He pulled the car into one of the marked VIP spots, before heading inside. It was a pleasant enough Spring day, and it was quite warm in the sun. Too hot for a jacket, certainly, but he was a Lieutenant General and appearances had to be kept up. As he walked up the steps towards the main entrance, he did so with his Officer’s cap on and the uniform jacket that went with the black semi-formal uniform that was the usual fare of all staff or flag officers.
He walked quickly across the polished wooden floors, and watched as he went by portraits of officers who had gone before. Major General J.E. Butcher, the unfortunately named victor of Salsbury Hill in 1858, was there, staring down at the mere mortals who walked the modern Army’s halls. So were more recent officers, including Lieutenant General S.K. Warne who had, only 80 years prior, lead the invasion of the Gibetian Empire and ultimately forced the abdication of the Kaiserin. Walking under these portraits was something that Walsh never relished. These, most of them anyway, were true, fighting soldiers. He never had been. Indeed, he’d never come close in all his 36 years in the Army. He'd joined straight out of University as a bright eyed and bushy tailed Lieutenant. At that time he’d been a surprisingly bean poleish young man, although one whose already thin head of hair was becoming rapidly thinner. He had done well at the Royal Academy for Officer Candidates, and was shoved straight into command of an infantry platoon – having been adjudged as far too tall for the cavalry units that had always caught his eye as a boy. There he had done tolerably well, gaining the respect of his troops and managing to write for himself a favourable report in almost all training exercises. Company command followed, then a Battalion with multiple deployments to Westphalia, Gravasti, Osten and Mawerisme. He had spent some six years, from platoon to battalion command, manning the bulwark against the Red threat to Westphalia and the other Commonwealth nations. But in that time, he never fired a weapon in anger, and nor did he ever send anyone else to do so. Following battalion command, he moved up to an intelligence position within I Corps command structure and, again, spent years preparing for the titanic battle that as yet had not come. His latest command, one which he had just left, was more of the same. As General Commanding the multinational Southern Army Group, defending the vital Wachtamsee Gap, which follows the gentle curves of the Wachtamsee River in the central and southern portions of Westphalia, he had seen the equation from every possible viewpoint. He had played out every scenario for the action he might one day have to fight but still would not come. As he walked under the portraits of Butcher and Warne, Wilson and Mostert, he sometimes wondered if anyone would ever remember him and his deeds?

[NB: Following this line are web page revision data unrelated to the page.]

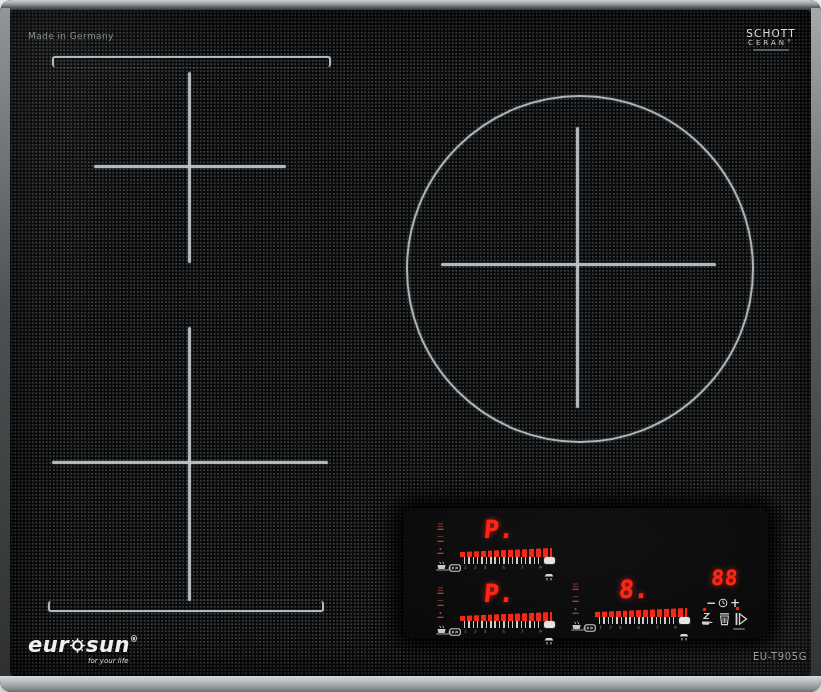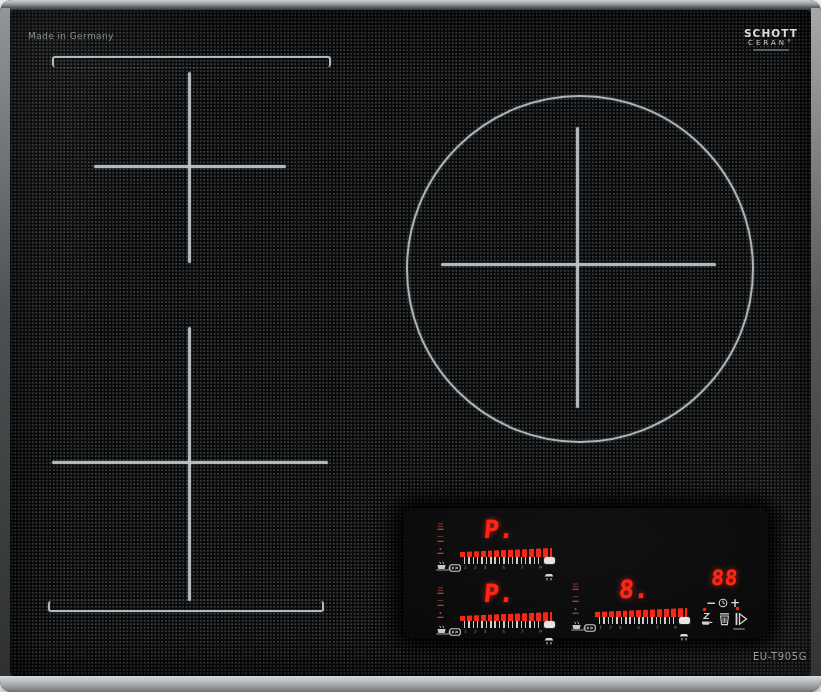--- a/index.html
+++ b/index.html
@@ -19,21 +19,21 @@
         background-image:radial-gradient(rgba(150,152,154,0.38) 0.8px, rgba(0,0,0,0) 1.05px);
         background-size:3.5px 3.5px;
         box-shadow:inset 0 0 40px rgba(0,0,0,.8);}
   .sheen{position:absolute;left:10px;top:10px;right:10px;bottom:16px;border-radius:5px;pointer-events:none;
         background:linear-gradient(115deg, rgba(255,255,255,0.045) 0%, transparent 22%, transparent 78%, rgba(255,255,255,0.04) 100%);}
   .stage{position:absolute;left:0;top:0;width:821px;height:540px;}
 
   
   .made-in{position:absolute;left:28px;top:31px;font-size:9px;color:#8b8e90;letter-spacing:.4px;}
   .schott{position:absolute;left:737px;top:27px;width:68px;text-align:center;line-height:1.15;}
-  .schott .l1{font-size:10.5px;font-weight:bold;letter-spacing:1.1px;color:#d9dbdc;}
+  .schott .l1{font-size:10.5px;font-weight:normal;letter-spacing:1.1px;color:#d9dbdc;}
   .schott .l2{font-size:7px;letter-spacing:3px;color:#cfd1d2;}
   .schott .sub{margin:2px auto 0;width:36px;height:1.5px;background:#5c5f61;border-radius:1px;}
   .model{position:absolute;left:748px;top:651px;width:64px;text-align:center;font-size:10px;
          color:#9a9c9e;letter-spacing:.6px;text-shadow:0 1px 1px #000;}
 
   
   .mark{position:absolute;background:#c2c6c8;border-radius:2px;opacity:.92;
         box-shadow:0 0 2px rgba(240,242,244,.45);}
   .mark.h{height:2.5px;} .mark.v{width:2.5px;}
   .bracket{position:absolute;border:2.5px solid #c2c6c8;border-radius:3px;opacity:.92;
@@ -321,16 +321,23 @@
       </span>
       <span>
         <svg width="13" height="14" viewBox="0 0 13 14">
             <rect x="0.6" y="1" width="1.8" height="12" fill="#d2d3d4"></rect>
             <path d="M4.5 1.8L11.5 7l-7 5.2z" fill="none" stroke="#d2d3d4" stroke-width="1.3"></path>
           </svg>
       </span>
     </div>
     <div class="micro-bar fi-micro"></div>
 
+    <div class="logo">
+      <span class="word"><span>eur</span><svg width="17" height="17" viewBox="0 0 18 18">
+            <circle cx="9" cy="9" r="4.6" fill="none" stroke="#eff0f1" stroke-width="2.4"></circle>
+            <path d="M9 1.2v2M9 14.8v2M1.2 9h2M14.8 9h2M3.4 3.4l1.4 1.4M13.2 13.2l1.4 1.4M13.2 4.8l1.4-1.4" stroke="#eff0f1" stroke-width="1.6"></path>
+          </svg><span>sun</span><span class="reg">®</span></span>
+      <div class="tagline">for your life</div>
+    </div>
 
     <div class="model">EU-T905G</div>
   </div>
 </div>
 
 </body></html>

The anteroom he stepped into was a grand affair, as anterooms went. Books lined one wall, and one of the tall windows, so striking from the outside, gave the room a brightness that made it feel bigger than it actually was.
“Ah, good morning General!”
The Major behind the desk spoke with an upbeat tone to her voice
“You’re a little early, as always?”
It was true, Walsh had a reputation for habitually being five or six minutes early for his appointments. He abhorred being late to anything, especially in this building.
“General Key is actually ready for you, if you’d care to go in now?”
“Yes please, Major, if that’s alright?”
The Major suppressed a smile at that. There were some Generals known for their prickly personalities within the Goramite Army, but Walsh was not one of them. He was almost universally known as a good man to work for and courteous to a fault to his subordinates – to the point of asking a 29 year old Major ‘if it was alright'.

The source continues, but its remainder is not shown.